Friday, September 23, 2005

life is what happens when you are busy making other plans
or something like that.

Friday, September 16, 2005

one meeting another

it is so very important in life to have people around you(who are important)to like the other people around you(who are important). i have generally hung around with similar sort of people who have mostly gotten along fine with each other and the others(they just havent mingled together) so one i finally got one friend to meet the rest of my freinds and i saw them completely at ease i felt great!!a part of me was a little jealous even , you know the usual(but they are my friendsssss or he/she is my frienddddd) but thats just a moments things. i love the fact that my friends are such a major part of me and i dont have to choose between them.i love them each and everyone of them.

comfortable vs comfortable

how comfortable are you being absolutely comfortable with the next person????what is it in the person sitting in front of you which makes you lose inhibitions and be completely at ease and be yourself?how many people do you meet everyday or know in life that actually make you be that way?

Thursday, September 15, 2005

you got tagged!meyum

jammie made me do this...:)

5 years ago: ahhhh!this time 5 years ago i was giving my thesis and nash was about to get married...family life was terrible and everyone had taken a back seat in life.
1 year ago: i fell for "disillusional" pleasure unknowingly.
5 songs i know all the words to:musumusu hasi,everything i do,pyar dewaana hota hai, i will runaway,aitebar.
5 snacks i enjoy:chips with onion dip, yellow daal(nimko),makai, toasted bread and chutney,cheetos.
5 things I'd do with a million dollars: get a very amazing studio apartment for myself somewhere in an area full of greenry, buy assi nash and shanju everything, pay abhisheikh bachan to marry me(umm fantasies included i guess), buy dada ami her own house. ok i think i have used up my million dollars, prolly in debt now!
5 places i would run away to:kat's basement(only kat knows this),my room,planet EVERYTHING WILL BE THE WAY I WANT IT TO BE, sunflower feild, maybe to the beach.
5 favourite TV shows:Dark angel, sex and the city, friends,scrubs,ER.
5 greatest joys:having shanju call me meyum,coming back to my room and sleeping, doing absolutely nothing, knowing that i have a twin.
5 things i would never wear: frilly clothes, stretch straight legged jeans, burqa, halter neck shirt ummm plenty more but can't think of it right now!
5 favourite toys:my room(can play around with it any which way), two dinkies sitting on my keyboard, a box full of my little cartoon characters, was never much of a doll crazy person..even if i was dont remember having many.!oh there was a set of 8 tiny dolls dressed in cute pink knitted frocks.
tagged by me are
machus http://www.maachus.blogspot.com/
sumblihttp://www.visuallymine.blogspot.com/
khizhttp://www.cloudkhizzy.blogspot.com/
yaweritehttp://www.yawerite.blogspot.com/

Twenty'sEven more risky than being caught cheating on your past

in exactly 11 days and 12 nights i will be 27.didnt anticipate it would happen this fast, roller coaster ride, facing so many things going thru just about everything life could offer.

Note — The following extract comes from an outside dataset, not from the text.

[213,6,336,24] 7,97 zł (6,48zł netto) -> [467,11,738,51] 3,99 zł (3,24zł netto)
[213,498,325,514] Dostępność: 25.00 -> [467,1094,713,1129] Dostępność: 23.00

My past, present and future all walking together, one stumbling into the next and the next and coming back for a quick check on the last phase aswell. Where i was a kid thinking at 21 i will be married with one kid, and then it was certainly happening to me by 24(this is me thinking back in alevel days) and suddenly now its the furthest from my mind.Not that the idea of getting married doesnt appeal to me..whoaaa its good and inshallah it will happen and neither have i turne into one carrer oriented person whose aim in life is to become a bigger better bitch(no judgements being made here, just coincidental). I want to be me and remain me and enjoy being me, not give in till i find someone who will let me be me. And as one newly married friend very aptly put,"why is anyone else's being and doing something lead you into making any decision?" Yes, it shouldnt and it doesn't, well not entirely atleast.
There are my parents who think that i am at the age where i should be settled(obviosuly me being in their house having a carrer, being myself, earning is hardly qulaified as being setelled)and then there is me who is as the time is passing getting more confused then ever before asto what is it that is going to make me tick. How happy am i with myself?it is very very important for me that i am 234% content in being myself and in believing what i believe. The mind is there telling me that, varifying all thats positive and the soul is making me think the opposite. Am i doing things because i want to do them this way or is this some major disillusion that i am falling for?.My past was glorified because there was a set pattern that i wanted to follow, shit happened and i grew up and learnt a lot, realized that my set pattern was not what would make me tick and 11 days away from being 27 i am still wondering if i even need a pattern or should i just relish in the everyday as it happens lifestyle???